09 Avril 2021 À 19:48
Les deux pays d’Afrique de l’Ouest, la Côte d’Ivoire et le Ghana, qui produisent les deux tiers des fèves de cacao vendues dans le monde, avaient annoncé en fanfare un prix de 1.000 francs CFA (1,5 euro) par kilo en octobre 2020, en hausse de 20%. Grâce à une concertation inédite, ils avaient aussi réussi à imposer aux multinationales du cacao et du chocolat une prime de 400 dollars par tonne pour mieux rémunérer les planteurs tropicaux, qui ne touchent que 6% des 100 milliards de dollars annuels de ce marché mondial. Mais devant la difficulté à écouler la production, la Côte d’Ivoire, leader mondial avec plus de 40% du marché, a baissé la semaine dernière d’un quart son prix de référence à 750 FCFA (1,1 euro) pour la campagne dite «intermédiaire» (d’avril à septembre), qui représente 25% de la récolte annuelle. «Ce prix de 750 FCFA par kilo est un retour à la réalité, il correspond au prix réellement payé aux planteurs», avait commenté un expert. Plusieurs raisons expliquent les prix bas du cacao sur les marchés mondiaux, selon les experts. D’abord la «surproduction structurelle» de fèves depuis plusieurs années : pour la campagne 2020-21, elle est évaluée à 100.000 tonnes, qui favorise les acheteurs, dans un marché régi par la loi de l’offre et de la demande.

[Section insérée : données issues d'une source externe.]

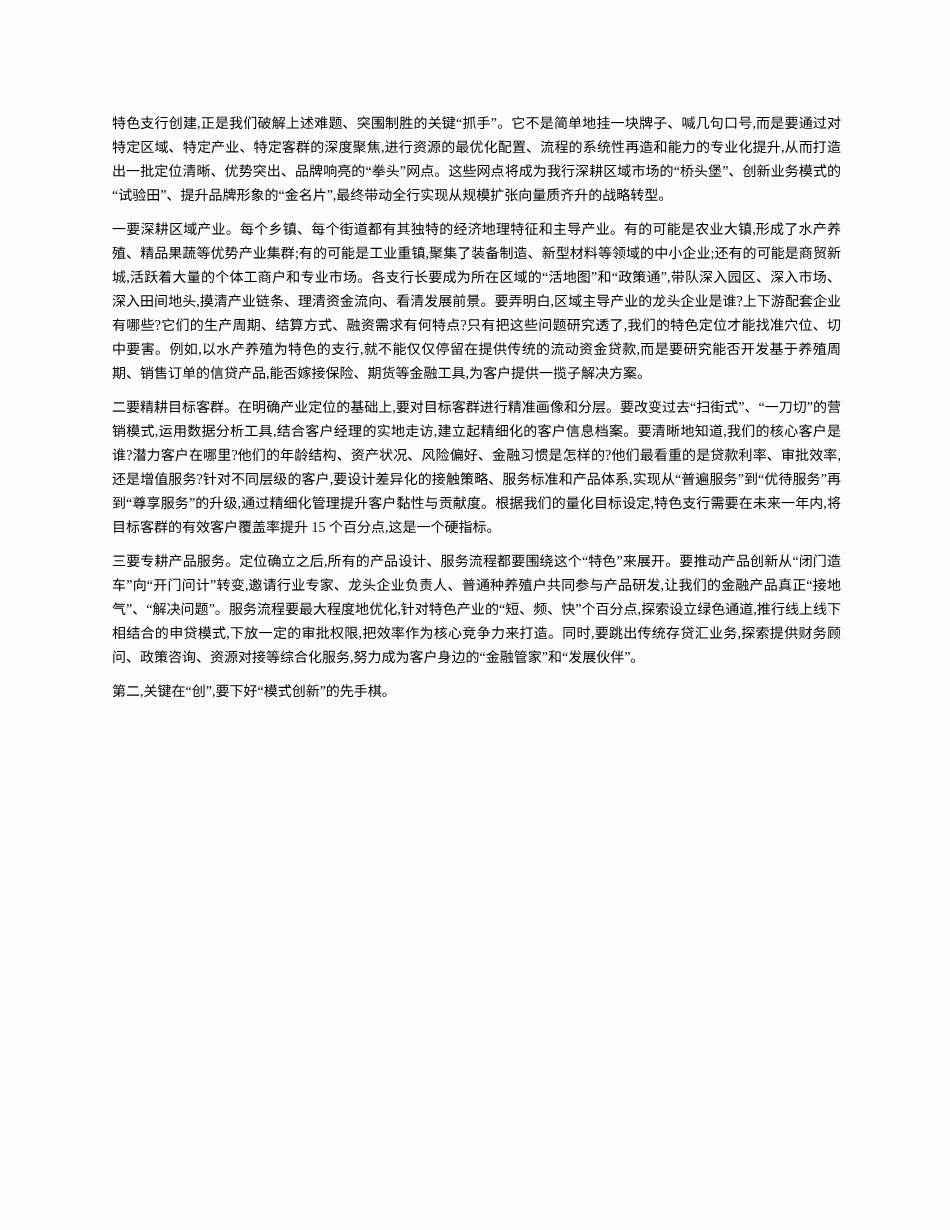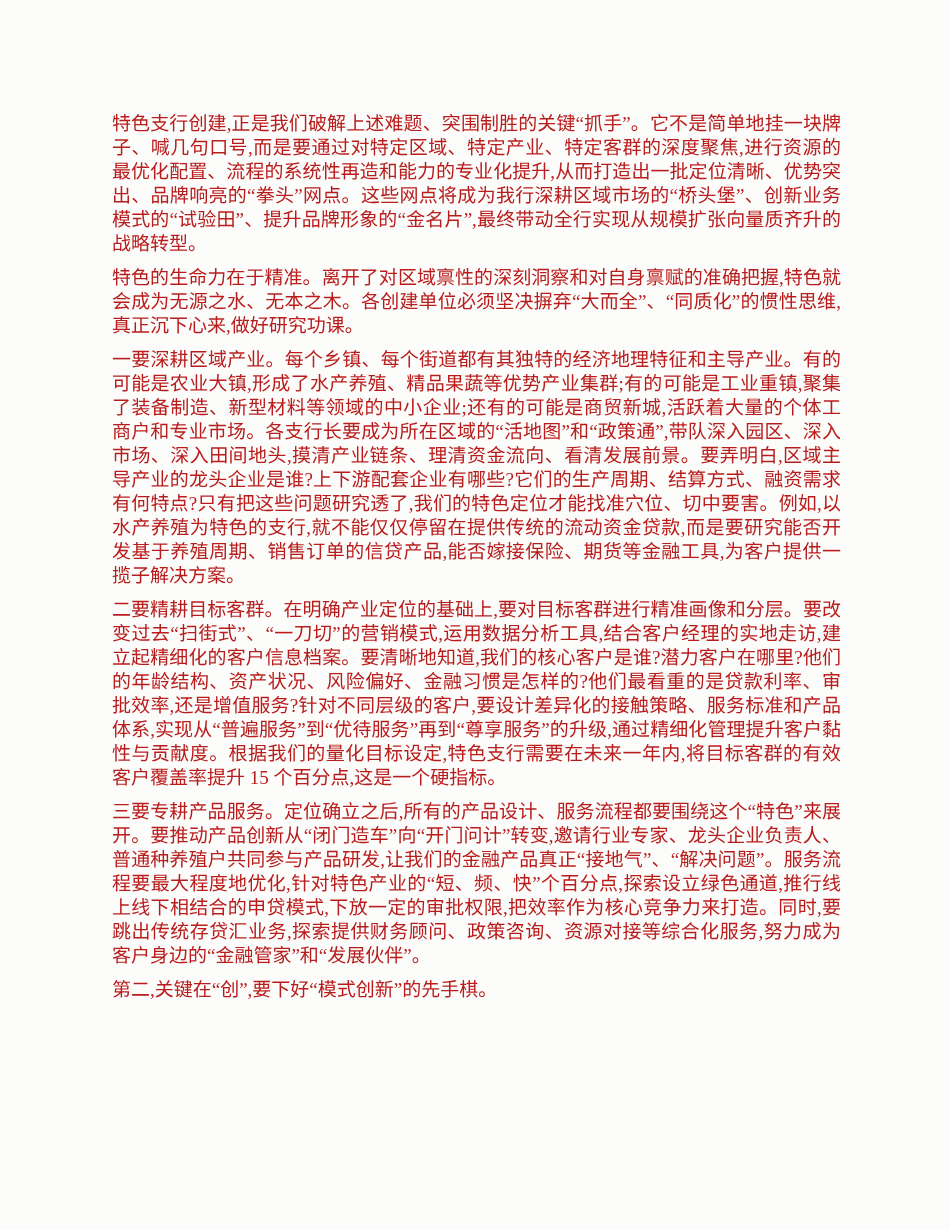--- a/index.html
+++ b/index.html
@@ -15,35 +15,34 @@
   }
   .doc-page {
     position: absolute;
     top: 0;
     left: 112px;
     width: 729px;
     padding-top: 112px;
   }
   .doc-page p {
     margin: 0 0 10px 0;
-    font-size: 19px;
+    font-size: 14px;
     line-height: 24px;
     font-weight: 400;
-    color: #b91c1c;
+    color: #000000;
     text-align: justify;
     text-justify: inter-ideograph;
     word-break: break-word;
   }
   .doc-page p:last-child {
     margin-bottom: 8px;
   }
 </style>
 </head>
 <body>
 
 <main class="doc-page">
   <p>特色支行创建,正是我们破解上述难题、突围制胜的关键“抓手”。它不是简单地挂一块牌子、喊几句口号,而是要通过对特定区域、特定产业、特定客群的深度聚焦,进行资源的最优化配置、流程的系统性再造和能力的专业化提升,从而打造出一批定位清晰、优势突出、品牌响亮的“拳头”网点。这些网点将成为我行深耕区域市场的“桥头堡”、创新业务模式的“试验田”、提升品牌形象的“金名片”,最终带动全行实现从规模扩张向量质齐升的战略转型。</p>
-  <p>特色的生命力在于精准。离开了对区域禀性的深刻洞察和对自身禀赋的准确把握,特色就会成为无源之水、无本之木。各创建单位必须坚决摒弃“大而全”、“同质化”的惯性思维,真正沉下心来,做好研究功课。</p>
   <p>一要深耕区域产业。每个乡镇、每个街道都有其独特的经济地理特征和主导产业。有的可能是农业大镇,形成了水产养殖、精品果蔬等优势产业集群;有的可能是工业重镇,聚集了装备制造、新型材料等领域的中小企业;还有的可能是商贸新城,活跃着大量的个体工商户和专业市场。各支行长要成为所在区域的“活地图”和“政策通”,带队深入园区、深入市场、深入田间地头,摸清产业链条、理清资金流向、看清发展前景。要弄明白,区域主导产业的龙头企业是谁?上下游配套企业有哪些?它们的生产周期、结算方式、融资需求有何特点?只有把这些问题研究透了,我们的特色定位才能找准穴位、切中要害。例如,以水产养殖为特色的支行,就不能仅仅停留在提供传统的流动资金贷款,而是要研究能否开发基于养殖周期、销售订单的信贷产品,能否嫁接保险、期货等金融工具,为客户提供一揽子解决方案。</p>
   <p>二要精耕目标客群。在明确产业定位的基础上,要对目标客群进行精准画像和分层。要改变过去“扫街式”、“一刀切”的营销模式,运用数据分析工具,结合客户经理的实地走访,建立起精细化的客户信息档案。要清晰地知道,我们的核心客户是谁?潜力客户在哪里?他们的年龄结构、资产状况、风险偏好、金融习惯是怎样的?他们最看重的是贷款利率、审批效率,还是增值服务?针对不同层级的客户,要设计差异化的接触策略、服务标准和产品体系,实现从“普遍服务”到“优待服务”再到“尊享服务”的升级,通过精细化管理提升客户黏性与贡献度。根据我们的量化目标设定,特色支行需要在未来一年内,将目标客群的有效客户覆盖率提升 15 个百分点,这是一个硬指标。</p>
   <p>三要专耕产品服务。定位确立之后,所有的产品设计、服务流程都要围绕这个“特色”来展开。要推动产品创新从“闭门造车”向“开门问计”转变,邀请行业专家、龙头企业负责人、普通种养殖户共同参与产品研发,让我们的金融产品真正“接地气”、“解决问题”。服务流程要最大程度地优化,针对特色产业的“短、频、快”个百分点,探索设立绿色通道,推行线上线下相结合的申贷模式,下放一定的审批权限,把效率作为核心竞争力来打造。同时,要跳出传统存贷汇业务,探索提供财务顾问、政策咨询、资源对接等综合化服务,努力成为客户身边的“金融管家”和“发展伙伴”。</p>
   <p>第二,关键在“创”,要下好“模式创新”的先手棋。</p>
 </main>
 
 </body></html>

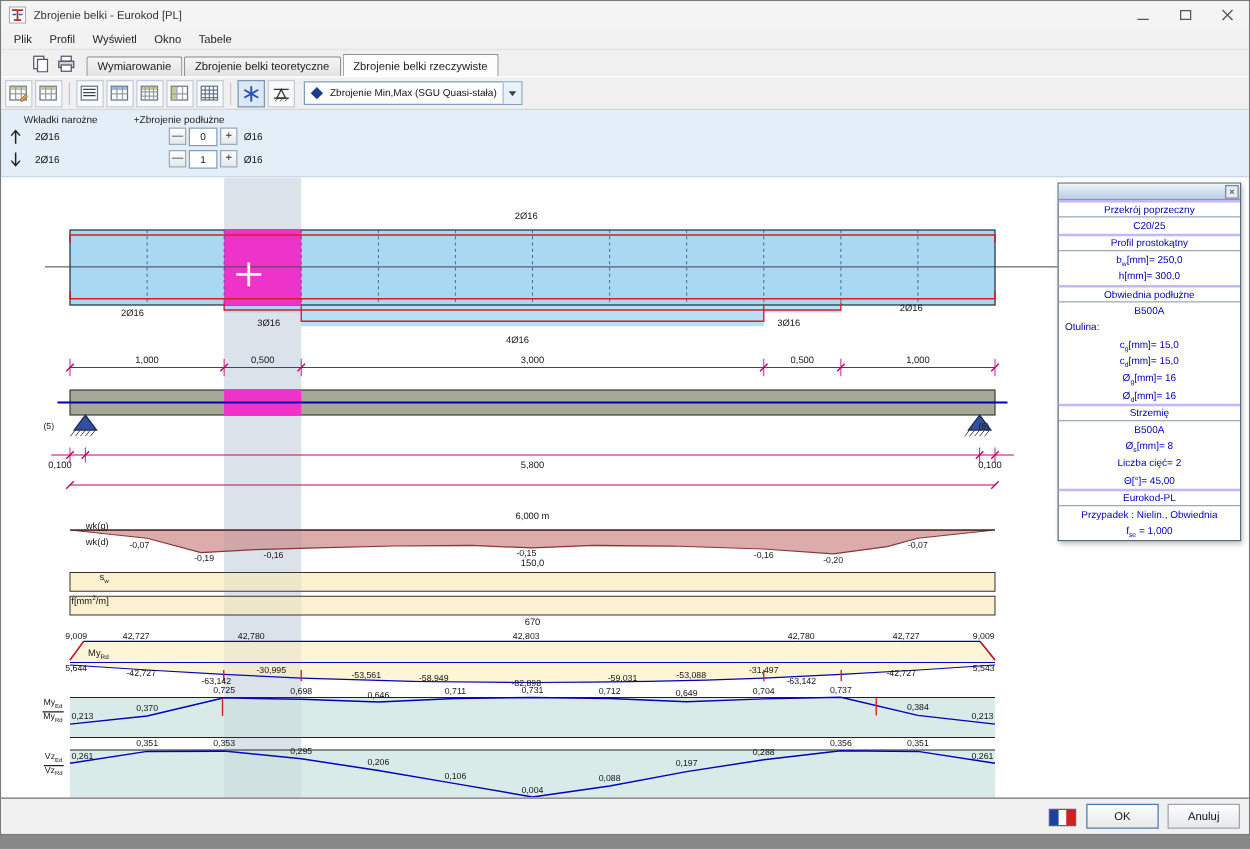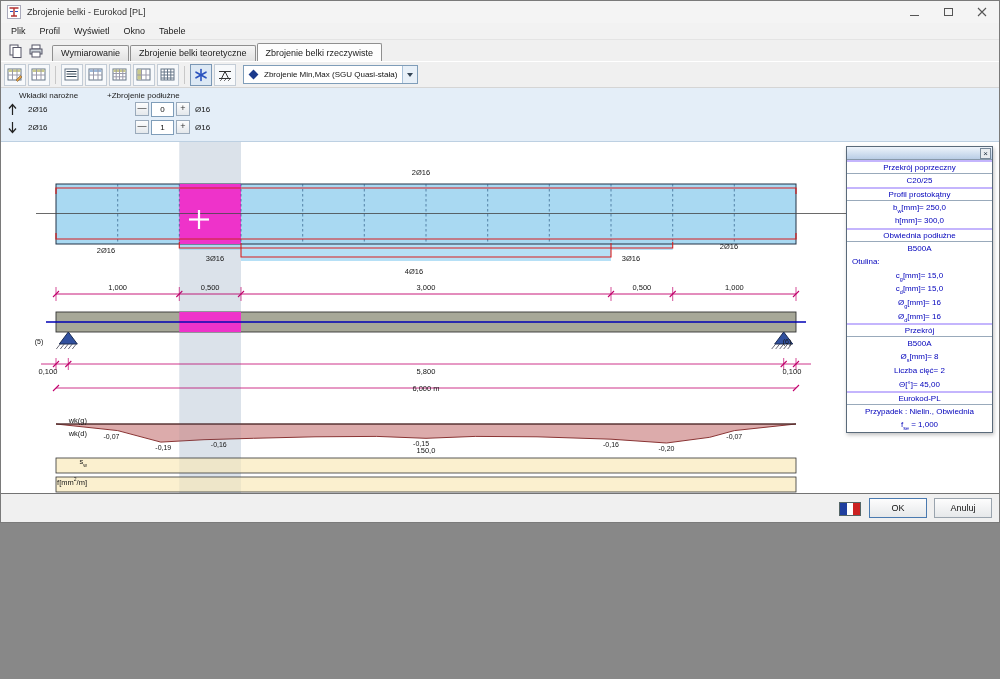--- a/index.html
+++ b/index.html
@@ -1,27 +1,27 @@
 <!DOCTYPE html>
 <html><head>
 <meta charset="utf-8">
 <style>
 *{margin:0;padding:0;box-sizing:border-box}
 html,body{width:1000px;height:679px;font-family:"Liberation Sans",sans-serif;background:#888;overflow:hidden}
-.window{width:1000px;height:523px;display:flex;flex-direction:column;background:#fff;border:1px solid #7a7a7a}
+.window{width:1000px;height:668px;display:flex;flex-direction:column;background:#fff;border:1px solid #7a7a7a}
 .titlebar{height:22px;background:#f4f4f4;display:flex;align-items:center;flex:none}
 .appicon{margin-left:6px;display:flex}
 .titlebar .title{font-size:9px;color:#333;margin-left:6px}
 .winbtns{margin-left:auto;display:flex;height:100%}
 .winbtn{width:34px;height:100%;display:flex;align-items:center;justify-content:center;color:#555}
 .mingl{width:9px;height:1px;background:#555;display:block;margin-top:7px}
 .maxgl{width:9px;height:8px;border:1px solid #555;display:block}
 .menubar{height:17px;background:#f2f2f2;display:flex;align-items:center;padding-left:3px;flex:none;border-bottom:1px solid #e4e4e4}
 .menu-item{font-size:9px;color:#222;padding:2px 7px}
-.tabrow{height:21px;background:#f0f0f0;display:flex;align-items:flex-end;padding-left:3px;flex:none}
+.tabrow{height:21px;background:#f0f0f0;display:flex;align-items:flex-end;padding-left:20px;flex:none}
 .tr-icon{width:19px;height:17px;margin:0 1px 2px 1px;display:flex;align-items:center;justify-content:center;border:1px solid transparent}
 #tabs{display:flex;align-items:flex-end;margin-left:6px}
 .tab{font-size:9px;color:#222;border:1px solid #8f8f8f;border-bottom:none;border-radius:2px 2px 0 0;padding:2px 8px 3px;background:linear-gradient(#f6f6f6,#e2e2e2);margin-right:1px;white-space:nowrap}
 .tab.active{background:#fdfdfd;padding-top:4px}
 .toolbar{height:27px;background:#f0f0f0;border-top:1px solid #fff;border-bottom:1px solid #d5d5d5;display:flex;align-items:center;padding-left:3px;gap:2px;flex:none}
 .tbtn{width:22px;height:22px;border:1px solid #c3ccd6;background:#f7f9fb;display:flex;align-items:center;justify-content:center}
 .tbtn.pressed{border:1px solid #7a97b5;background:#dce8f4}
 .tsep{width:1px;height:18px;background:#c8c8c8;margin:0 3px}
 .combo{height:19px;border:1px solid #7f9db9;background:#fff;display:flex;align-items:center;padding-left:4px;margin-left:5px}
 .combo .diamond{width:7px;height:7px;background:#1b3a8c;transform:rotate(45deg);flex:none;margin:0 2px}
@@ -359,21 +359,21 @@
           <div class="prow hdr">Profil prostokątny</div>
           <div class="prow">b<sub>w</sub>[mm]= 250,0</div>
           <div class="prow">h[mm]= 300,0</div>
           <div class="prow hdr">Obwiednia podłużne</div>
           <div class="prow">B500A</div>
           <div class="prow left">Otulina:</div>
           <div class="prow">c<sub>g</sub>[mm]= 15,0</div>
           <div class="prow">c<sub>d</sub>[mm]= 15,0</div>
           <div class="prow">Ø<sub>g</sub>[mm]= 16</div>
           <div class="prow">Ø<sub>d</sub>[mm]= 16</div>
-          <div class="prow hdr">Przekrój</div>
+          <div class="prow hdr">Strzemię</div>
           <div class="prow">B500A</div>
           <div class="prow">Ø<sub>s</sub>[mm]= 8</div>
           <div class="prow">Liczba cięć= 2</div>
           <div class="prow">Θ[°]= 45,00</div>
           <div class="prow hdr">Eurokod-PL</div>
           <div class="prow">Przypadek : Nielin., Obwiednia</div>
           <div class="prow">f<sub>se</sub> = 1,000</div>
         </div>
     </div>
   <span class="v dim" style="left: 420px; top: 27px;">2Ø16</span>
@@ -385,21 +385,21 @@
       <span class="v dim" style="left: 116.65px; top: 142px;">1,000</span>
       <span class="v dim" style="left: 209.15px; top: 142px;">0,500</span>
       <span class="v dim" style="left: 425px; top: 142px;">3,000</span>
       <span class="v dim" style="left: 640.85px; top: 142px;">0,500</span>
       <span class="v dim" style="left: 733.35px; top: 142px;">1,000</span>
       <span class="v" style="left: 38px; top: 196px;">(5)</span>
       <span class="v" style="left: 786px; top: 196px;">(6)</span>
       <span class="v dim" style="left: 47px; top: 226px;">0,100</span>
       <span class="v dim" style="left: 425px; top: 226px;">5,800</span>
       <span class="v dim" style="left: 791px; top: 226px;">0,100</span>
-      <span class="v dim" style="left: 425px; top: 243px;">6,000 m</span>
+      <span class="v dim" style="left: 425px; top: 267px;">6,000 m</span>
       <span class="v" style="left: 110.5px; top: 290.65px;">-0,07</span>
       <span class="v" style="left: 162.3px; top: 302.05px;">-0,19</span>
       <span class="v" style="left: 217.8px; top: 299.2px;">-0,16</span>
       <span class="v" style="left: 420.1px; top: 298.25px;">-0,15</span>
       <span class="v" style="left: 610px; top: 299.2px;">-0,16</span>
       <span class="v" style="left: 665.5px; top: 303px;">-0,20</span>
       <span class="v" style="left: 733.3px; top: 290.65px;">-0,07</span>
       <span class="v dim" style="left: 425px; top: 305px;">150,0</span>
       <span class="v dim" style="left: 425px; top: 352px;">670</span>
       <span class="v" style="left: 60px; top: 363.5px;">9,009</span>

D’autant plus, deuxième raison, que le marché mondial du cacao et du chocolat est tenu par une douzaine de multinationales, face à des millions de planteurs ne disposant pas d’organisations collectives efficaces pour les défendre. «En coulisse, les multinationales ont fait plier le gouvernement ivoirien», ont affirmé des organisations de commerce équitable la semaine dernière, leur reprochant d’avoir préféré puiser dans leurs importants stocks de fèves, qui représentent un tiers de la production annuelle mondiale, plutôt que d’accepter de payer des prix plus élevés aux planteurs. S’ajoute à cela une raison conjoncturelle : la pandémie de la Covid-19 a provoqué une crise économique mondiale, qui a un gros impact sur la consommation de chocolat. Un constat toutefois remis en cause par les organisations de commerce équitable. «On se pose des questions, car certaines enquêtes disent que la consommation de chocolat était forte pendant la crise», note Franck Koman, coordinateur du Réseau ivoirien du commerce équitable. En décembre, plusieurs organisations de producteurs ivoiriens avaient menacé de «boycott» les multinationales si elles ne payaient pas la prime spéciale aux planteurs. Une stratégie médiatisée qui avait payé, les grandes firmes craignant pour leur image.